### [DIRECTIONS]
Give an exact copy of the data that follows.

(Stored dataset items)
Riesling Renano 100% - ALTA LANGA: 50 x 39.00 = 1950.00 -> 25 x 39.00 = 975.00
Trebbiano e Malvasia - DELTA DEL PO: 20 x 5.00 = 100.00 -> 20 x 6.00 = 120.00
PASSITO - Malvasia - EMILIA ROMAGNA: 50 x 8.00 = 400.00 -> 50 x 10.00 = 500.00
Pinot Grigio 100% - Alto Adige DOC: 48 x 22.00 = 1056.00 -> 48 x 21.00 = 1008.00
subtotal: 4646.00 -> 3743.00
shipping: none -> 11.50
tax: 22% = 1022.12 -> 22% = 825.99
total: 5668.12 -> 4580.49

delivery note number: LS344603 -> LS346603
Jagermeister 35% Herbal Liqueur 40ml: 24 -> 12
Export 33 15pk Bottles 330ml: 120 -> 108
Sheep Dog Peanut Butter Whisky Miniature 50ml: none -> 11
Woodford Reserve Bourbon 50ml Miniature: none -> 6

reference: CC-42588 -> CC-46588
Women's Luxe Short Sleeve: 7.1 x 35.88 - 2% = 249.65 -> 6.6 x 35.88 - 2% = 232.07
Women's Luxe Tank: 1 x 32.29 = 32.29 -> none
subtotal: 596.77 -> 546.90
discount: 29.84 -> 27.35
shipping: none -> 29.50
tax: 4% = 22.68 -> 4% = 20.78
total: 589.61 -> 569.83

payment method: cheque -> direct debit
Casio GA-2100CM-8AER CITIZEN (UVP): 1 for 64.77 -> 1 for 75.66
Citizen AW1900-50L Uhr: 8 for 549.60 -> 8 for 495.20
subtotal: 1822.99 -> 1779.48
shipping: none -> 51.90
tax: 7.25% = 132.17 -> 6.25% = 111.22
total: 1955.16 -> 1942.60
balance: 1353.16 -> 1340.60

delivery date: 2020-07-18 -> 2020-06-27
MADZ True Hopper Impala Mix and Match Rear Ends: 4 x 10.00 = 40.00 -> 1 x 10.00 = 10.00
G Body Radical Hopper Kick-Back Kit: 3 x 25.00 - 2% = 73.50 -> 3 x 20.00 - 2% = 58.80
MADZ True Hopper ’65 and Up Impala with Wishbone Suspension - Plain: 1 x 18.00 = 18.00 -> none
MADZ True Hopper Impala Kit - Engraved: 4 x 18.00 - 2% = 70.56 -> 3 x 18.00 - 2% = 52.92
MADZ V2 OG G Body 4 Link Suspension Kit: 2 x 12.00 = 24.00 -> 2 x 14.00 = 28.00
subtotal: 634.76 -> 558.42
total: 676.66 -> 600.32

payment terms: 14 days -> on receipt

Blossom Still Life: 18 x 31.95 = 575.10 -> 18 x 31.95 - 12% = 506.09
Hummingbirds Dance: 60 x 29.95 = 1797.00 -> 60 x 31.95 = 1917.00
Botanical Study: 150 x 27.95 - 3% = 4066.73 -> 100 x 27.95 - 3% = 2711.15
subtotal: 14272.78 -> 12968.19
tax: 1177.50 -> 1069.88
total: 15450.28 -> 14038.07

### [WRITTEN RESPONSE]
Riesling Renano 100% - ALTA LANGA: 50 x 39.00 = 1950.00 -> 25 x 39.00 = 975.00
Trebbiano e Malvasia - DELTA DEL PO: 20 x 5.00 = 100.00 -> 20 x 6.00 = 120.00
PASSITO - Malvasia - EMILIA ROMAGNA: 50 x 8.00 = 400.00 -> 50 x 10.00 = 500.00
Pinot Grigio 100% - Alto Adige DOC: 48 x 22.00 = 1056.00 -> 48 x 21.00 = 1008.00
subtotal: 4646.00 -> 3743.00
shipping: none -> 11.50
tax: 22% = 1022.12 -> 22% = 825.99
total: 5668.12 -> 4580.49

delivery note number: LS344603 -> LS346603
Jagermeister 35% Herbal Liqueur 40ml: 24 -> 12
Export 33 15pk Bottles 330ml: 120 -> 108
Sheep Dog Peanut Butter Whisky Miniature 50ml: none -> 11
Woodford Reserve Bourbon 50ml Miniature: none -> 6

reference: CC-42588 -> CC-46588
Women's Luxe Short Sleeve: 7.1 x 35.88 - 2% = 249.65 -> 6.6 x 35.88 - 2% = 232.07
Women's Luxe Tank: 1 x 32.29 = 32.29 -> none
subtotal: 596.77 -> 546.90
discount: 29.84 -> 27.35
shipping: none -> 29.50
tax: 4% = 22.68 -> 4% = 20.78
total: 589.61 -> 569.83

payment method: cheque -> direct debit
Casio GA-2100CM-8AER CITIZEN (UVP): 1 for 64.77 -> 1 for 75.66
Citizen AW1900-50L Uhr: 8 for 549.60 -> 8 for 495.20
subtotal: 1822.99 -> 1779.48
shipping: none -> 51.90
tax: 7.25% = 132.17 -> 6.25% = 111.22
total: 1955.16 -> 1942.60
balance: 1353.16 -> 1340.60

delivery date: 2020-07-18 -> 2020-06-27
MADZ True Hopper Impala Mix and Match Rear Ends: 4 x 10.00 = 40.00 -> 1 x 10.00 = 10.00
G Body Radical Hopper Kick-Back Kit: 3 x 25.00 - 2% = 73.50 -> 3 x 20.00 - 2% = 58.80
MADZ True Hopper ’65 and Up Impala with Wishbone Suspension - Plain: 1 x 18.00 = 18.00 -> none
MADZ True Hopper Impala Kit - Engraved: 4 x 18.00 - 2% = 70.56 -> 3 x 18.00 - 2% = 52.92
MADZ V2 OG G Body 4 Link Suspension Kit: 2 x 12.00 = 24.00 -> 2 x 14.00 = 28.00
subtotal: 634.76 -> 558.42
total: 676.66 -> 600.32

payment terms: 14 days -> on receipt

Blossom Still Life: 18 x 31.95 = 575.10 -> 18 x 31.95 - 12% = 506.09
Hummingbirds Dance: 60 x 29.95 = 1797.00 -> 60 x 31.95 = 1917.00
Botanical Study: 150 x 27.95 - 3% = 4066.73 -> 100 x 27.95 - 3% = 2711.15
subtotal: 14272.78 -> 12968.19
tax: 1177.50 -> 1069.88
total: 15450.28 -> 14038.07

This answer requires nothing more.